Alors que la prise en charge de choix pour une PCA avec shunt gauche-droit est une fermeture précoce du canal, l’occlusion d’une PCA avec shunt « inversé » est actuellement considérée comme contre-indiquée, par son risque élevé de mortalité per ou post-opératoire. Dans l’objectif de diminuer la pression artérielle pulmonaire, l’ajout d’un vasodilatateur pulmonaire tel que le sildenafil est indiqué, permettant dans certains cas de restaurer un différentiel de pression suffisant pour « réinverser » le sens du flux au sein du canal artériel. Une ligature chirurgicale ou une occlusion par méthodes interventionnelles du canal artériel persistant peut alors s’envisager.2

Dans le cas de notre patient, un traitement à base de sildenafil (0,7 mg/kg TID) et de pimobendane (0,22 mg/kg BID) a été progressivement instauré, sans effet visible sur le sens du shunt au sein du canal artériel persistant aux échocardiographies de contrôle réalisées 2, 6 et 18 mois après le diagnostic. La présence d’un shunt droit-gauche s’accompagnant d’un risque de polycythémie secondaire, l’hématocrite a été évalué à chaque consultation, restant parfaitement dans les valeurs usuelles de l’espèce (de 35 à 40%). En cas de polyglobulie sévère et de signes cliniques associés, la réalisation de phlébotomies à intervalles réguliers ou l’administration d’hydroxyurée est actuellement recommandée.1,3

Quel est votre pronostic pour ce chat ?

A l’heure actuelle, seuls quelques rares cas de chat atteints de PCA avec shunt droit-gauche ont été publiés dans la littérature, limitant considérablement notre recul sur cette cardiopathie congénitale. Les espérances de vie décrites chez le chat sont extrêmement variables, allant de seulement 24h à plus de 8 ans.2,4 Le chat sur lequel nous nous focalisons reste stable au moment de la rédaction de cet article, 2 ans après le diagnostic, ne présentant qu’une légère intolérance à l’effort sans impact sur son état général ou sa qualité de vie d’après ses propriétaires.

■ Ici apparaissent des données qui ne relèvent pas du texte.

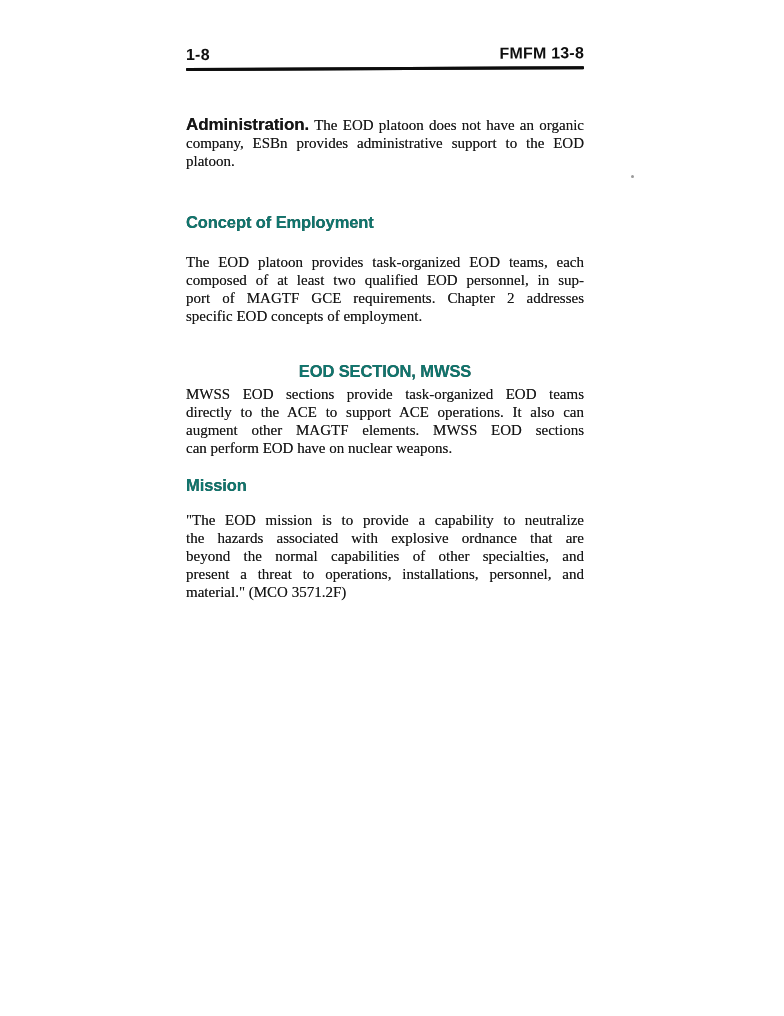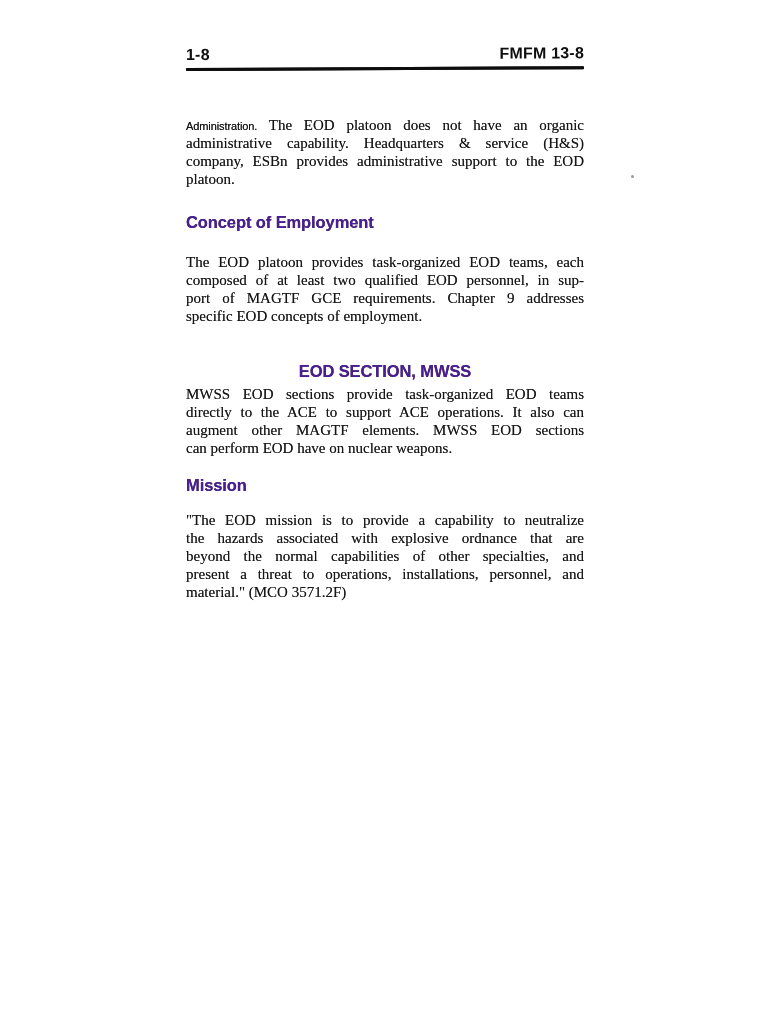"Administration." .leadin { font-size: 11px -> 17px; font-weight: 400 -> 700 }
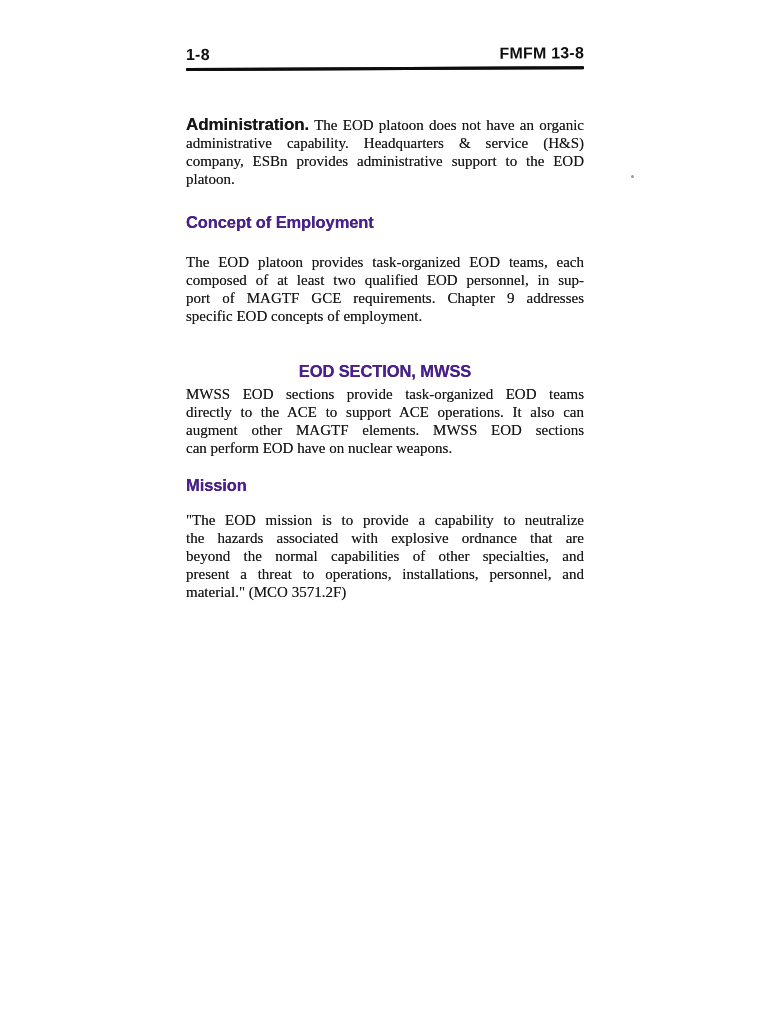"administrative capability. Headquarters" div.bline { html: <div>administrative capability. Headquarters &amp; service (H&amp;S)</div> -> none }
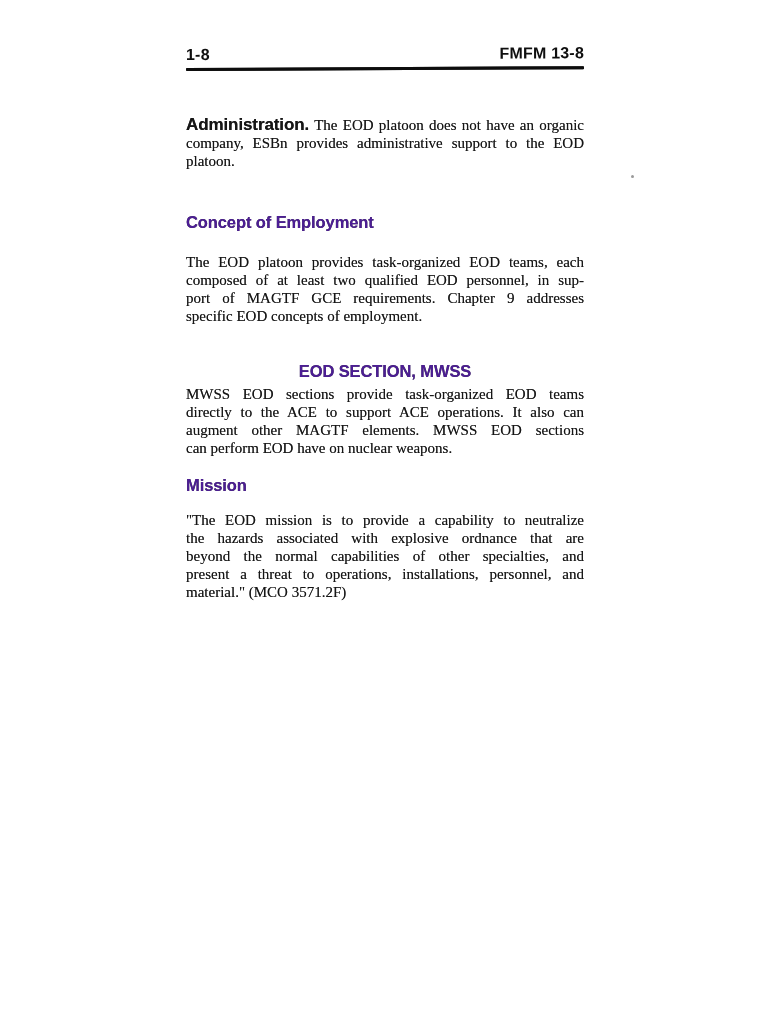"Concept of Employment" .shead { color: #4c1d95 -> #0f766e }
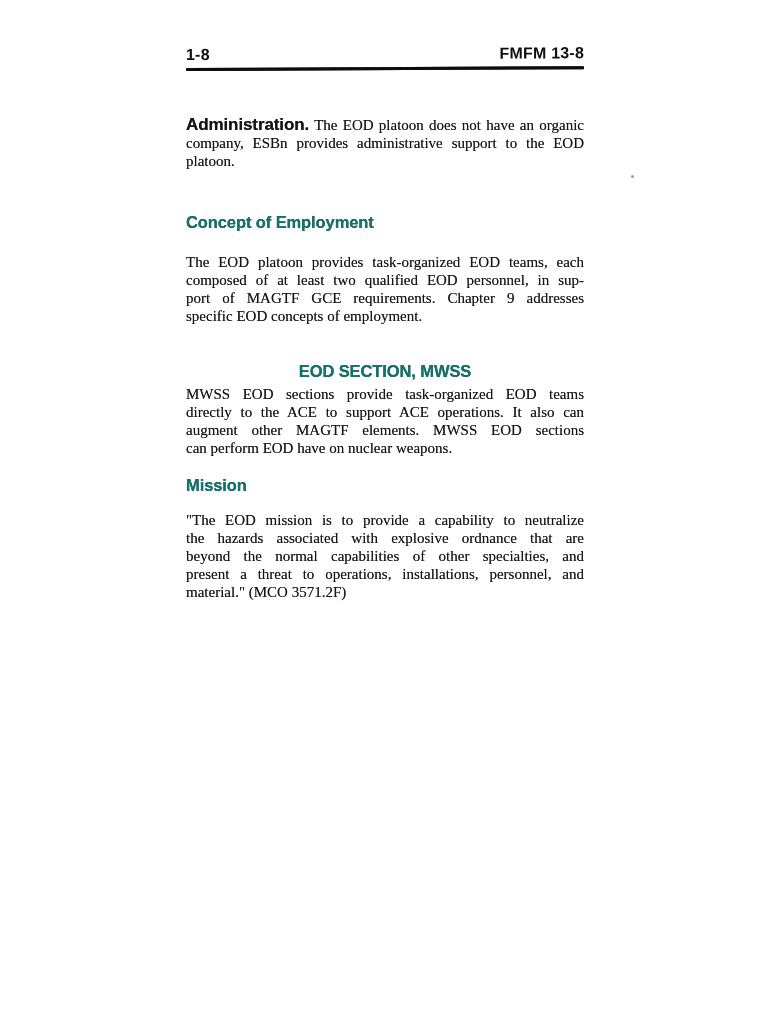"port of MAGTF GCE requirements." div.bline { text: 9 -> 2 }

A noter que davantage de données sont accessibles pour l’espèce canine, chez qui la présence d’une insuffisance cardiaque congestive droite (ICCd) au moment du diagnostic a été identifiée comme étant un facteur pronostique négatif, les médianes de survies variant de 58 jours dans le groupe en ICCd contre 5 ans en l’absence de celle-ci.4

 

Références

1 Reinero C, Visser LC, Kellihan HB, et al. ACVIM consensus statement guidelines for the diagnosis, classification, treatment, and monitoring of pulmonary hypertension in dogs. Vet Intern Med. 2020 Mar;34(2):549-573.

2 Novo-Matos J, Hurter K, Bektas R, et al. Patent ductus arteriosus in an adult cat with pulmonary hypertension and right-sided congestive heart failure: hemodynamic evaluation and clinical outcome following ductal closure. J Vet Cardiol. 2014 Sep;16(3):197-203.

3 Moore KW, Stepien RL. Hydroxyurea for treatment of polycythemia secondary to right-to-left shunting patent ductus arteriosus in 4 dogs. J Vet Intern Med. 2001;15:418-421.

4 Greet V, Bode EF, Dukes-McEwan J, et al. Clinical features and outcome of dogs and cats with bidirectional and continuous right-to-left shunting patent ductus arteriosus. J Vet Intern Med. 2021 Mar;35(2):780-788.